Spirit the fact that I took 40 xanax and 20 adderall pills proves that I wasn't making a joke. This past week I felt more desperate and hopeless than ever before. No one at home understands me so this is the place I go to to get all of my crap out because I know others can relate. To tell you the truth I felt pretty good about my self that I was able to make an escape over a 15 foot wall and past a boatload of security guards/cops. Since I no longer have many friends in the real world to tell my story to I wanted to share it here. Sorry if I provoked a message that scared you and other people. I don't really think about these things not having emotions of my own.

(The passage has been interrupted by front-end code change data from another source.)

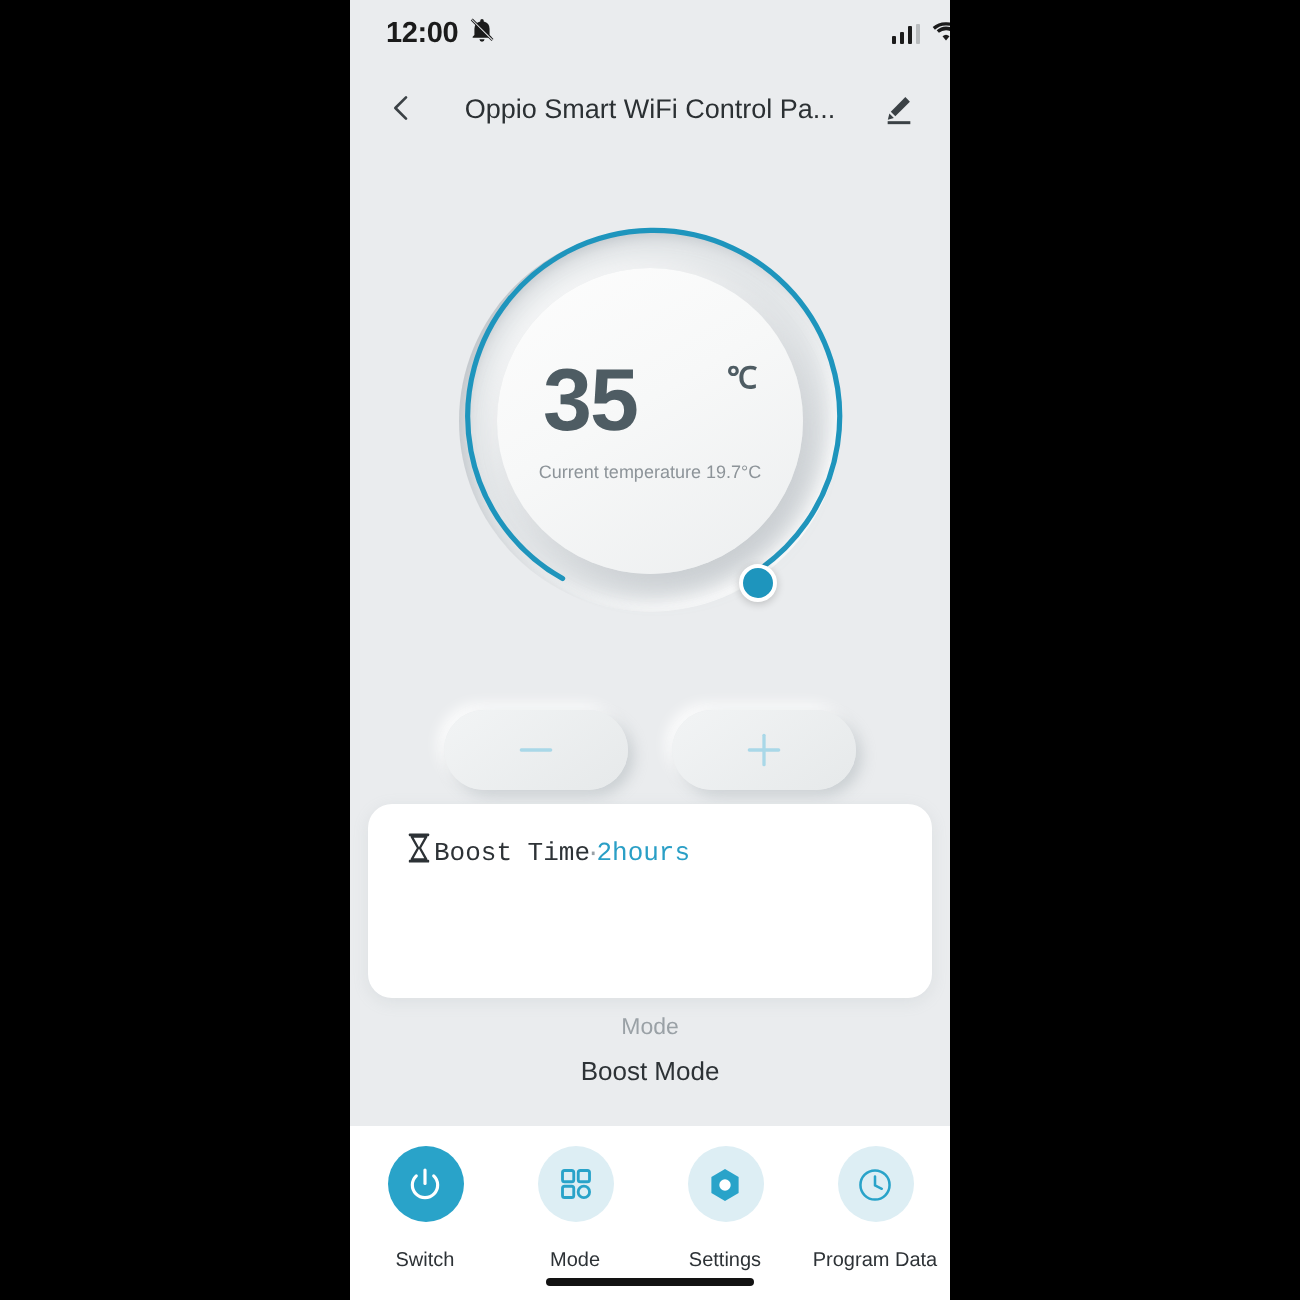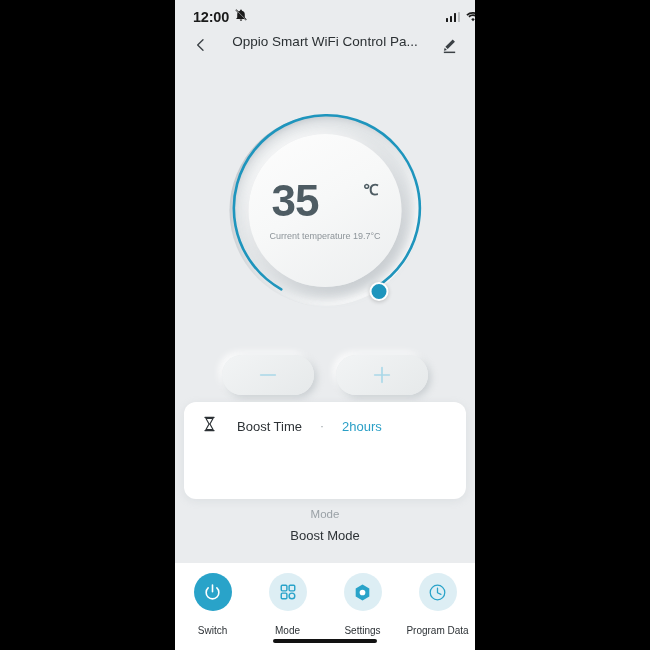--- a/index.html
+++ b/index.html
@@ -39,21 +39,21 @@
   }
   .battery::after {
     content:""; position:absolute; right:-3.2px; top:3px;
     width:1.8px; height:5px; background:#1b1b1b; border-radius:0 1px 1px 0;
   }
   .battery .lvl { height:100%; background:#1b1b1b; border-radius:1px; }
 
   
   .titlebar {
     position:absolute; left:0; top:34px; width:300px; height:40px;
-    display:flex; align-items:flex-start; padding:0 15px;
+    display:flex; align-items:center; padding:0 15px;
   }
   .back-btn {
     width:22px; height:22px; flex:0 0 22px;
     display:flex; align-items:center; justify-content:center;
   }
   .title {
     flex:1; text-align:center; font-size:13.5px; color:#2b3033;
     white-space:nowrap; overflow:hidden; text-overflow:ellipsis;
     padding:0 4px;
   }
@@ -108,21 +108,21 @@
   }
   .adj-btn svg { display:block; }
 
   
   .card {
     position:absolute; left:9px; top:402px; width:282px; height:97px;
     background:#fff; border-radius:12px;
     box-shadow:0 2px 8px rgba(150,160,168,0.16);
     padding:14px 18px 0 18px;
   }
-  .card-head { display:flex; align-items:center; gap:20px; }
+  .card-head { display:flex; align-items:center; gap:0;font-family:Liberation Mono, monospace; }
   .card-title { font-size:13px; color:#2d3236; }
   .card-dot { font-size:12px; color:#9aa1a6; margin:0 -2px; }
   .card-val { font-size:13px; color:#2a9fc6; }
 
   .slider-row { display:flex; align-items:center; gap:9px; margin-top:22px; }
   .slider-label { font-size:9.5px; color:#a8aeb2; white-space:nowrap; }
   .slider {
     position:relative; flex:1; height:6px; border-radius:3px; background:#e9ecee;
   }
   .slider-fill { position:absolute; left:0; top:0; height:6px; width:19%; border-radius:3px; background:#2a9fc6; }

I also had a better than average reason for leaving. My doctor barely spoke english and didn't listen to a word I said. I'm not guna sit around and let someone like that lock me up in a room for 2 weeks while I listen to her arabic with an english accent and get put on a million different meds.  Maybe I don't have a solid plan for getting better but that doesn't mean that I don't care and it doesn't mean I'm not still trying to find my way through life.


----------



## Surfingisfun001 (Sep 25, 2007)

delete


----------



## Surfingisfun001 (Sep 25, 2007)

Emulated Puppet}eer said:


> You da man... drangon uppercut da mofo's! :mrgreen:


Hell ya!!!! Send em straight through the roof!!!! :mrgreen: :mrgreen: :mrgreen: :!:


----------



## Rozanne (Feb 24, 2006)

what were you thinking before you took the pills
if you could have died by now, you may as well be brutally honest


----------



## Terri (Dec 19, 2006)

3333


----------



## Surfingisfun001 (Sep 25, 2007)

well said and well put


----------



## Guest (Jul 1, 2008)

wOOt! Mindful just whooped soomone's ass, left... right and centre! :mrgreen:


----------



## Guest (Jul 1, 2008)

Mindful said:


> my thoughts on people announcing they are contemplating suicide isn't just an attention seeking strategy in most cases, it may have been for you spirit.
> I think it is a way of gaining control/power over this thing we call depersonalization.
> I don't know Kenny, you may well have REALLY wanted to end it, but as spirit quite rightly pointed out you would have kept it quite.
> I think we have thoughts about this or attempt to do this to gain control over ourselves again, it's a way of proving to ourselves that we as an individual still hold the power, we can end this anytime we want to, it's more of a pseudo thought, well for me it is.
> Deep down you are still Kenny, NOTHING can change that.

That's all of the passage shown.